L’unique minoterie d’Islande, exploitée par Kornax, va être démantelée après ce week-end, ce qui suscite des inquiétudes quant à la sécurité alimentaire du pays. Sa fermeture rendra l’Islande dépendante des importations de farine prémoulue, dont la durée de conservation est plus courte que celle des céréales complètes.
La minoterie, située à Sundahöfn, à Reykjavik, est contrainte de quitter ses locaux après la résiliation de son bail par Faxaflóahafnir, l’autorité portuaire. Le site sera réaffecté à ‘dautres usages commerciaux et sa démolition devrait commencer prochainement. Malgré les efforts déployés pour relocaliser ses activités, Kornax n’a pas pu obtenir les permis nécessaires pour un déménagement à Grundartangi, un site industriel au nord-ouest de la capitale.
Rannveig Hrólfsdóttir, responsable qualité de Kornax, a exprimé sa frustration face aux cinq années de lutte pour obtenir un permis, citant des demandes refusées de contourner les obstacles réglementaires. Elle a souligné que le système de production de l’entreprise est entièrement clos et équipé d’une filtration avancée pour répondre aux préoccupations concernant les émissions.
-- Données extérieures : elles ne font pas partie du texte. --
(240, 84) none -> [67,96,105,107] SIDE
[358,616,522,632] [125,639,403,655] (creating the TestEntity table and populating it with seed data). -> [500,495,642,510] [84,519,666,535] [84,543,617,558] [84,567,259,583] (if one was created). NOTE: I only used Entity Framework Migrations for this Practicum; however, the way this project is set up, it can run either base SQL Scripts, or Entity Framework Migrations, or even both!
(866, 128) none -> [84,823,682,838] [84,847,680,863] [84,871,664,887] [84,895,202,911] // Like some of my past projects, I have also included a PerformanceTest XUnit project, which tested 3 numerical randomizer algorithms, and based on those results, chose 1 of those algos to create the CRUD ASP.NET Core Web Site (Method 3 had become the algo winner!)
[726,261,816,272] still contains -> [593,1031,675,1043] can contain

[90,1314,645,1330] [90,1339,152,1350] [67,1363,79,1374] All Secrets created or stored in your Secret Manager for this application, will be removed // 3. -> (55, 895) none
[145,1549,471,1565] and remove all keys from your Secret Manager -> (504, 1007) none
Les experts en sécurité alimentaire tirent la sonnette d’alarme concernant la fermeture du moulin. Helgi Eyleifur Þorvaldsson, professeur adjoint à l’Université agricole d’Islande, a décrit le moulin comme une infrastructure essentielle pour le pays. Il a averti que sans moulin fonctionnel, l’Islande perdrait sa capacité à stocker des céréales non moulues, dont la durée de conservation est bien plus longue que celle de la farine.
Þorvaldsson a critiqué l’inaction du gouvernement, soulignant que les pays voisins soutiennent activement les entreprises pour sécuriser leur approvisionnement alimentaire dans un contexte d’instabilité mondiale. Il a appelé à une plus grande implication du gouvernement dans le maintien de la capacité de mouture de l’Islande.
En réponse, la ministre de l’Industrie, Hanna Katrín Friðriksson, a reconnu l’examen en cours des problèmes de sécurité alimentaire, mais n’a pas pris l’engagement d’une intervention immédiate du gouvernement pour empêcher la fermeture de l’usine. Elle a déclaré que l’examen ne serait probablement pas terminé avant le démantèlement de l’usine, le 1er avril.
Le gouvernement est soumis à une pression croissante pour agir et veiller à ce que l’approvisionnement alimentaire du pays ne soit pas compromis par la perte de cette infrastructure vitale.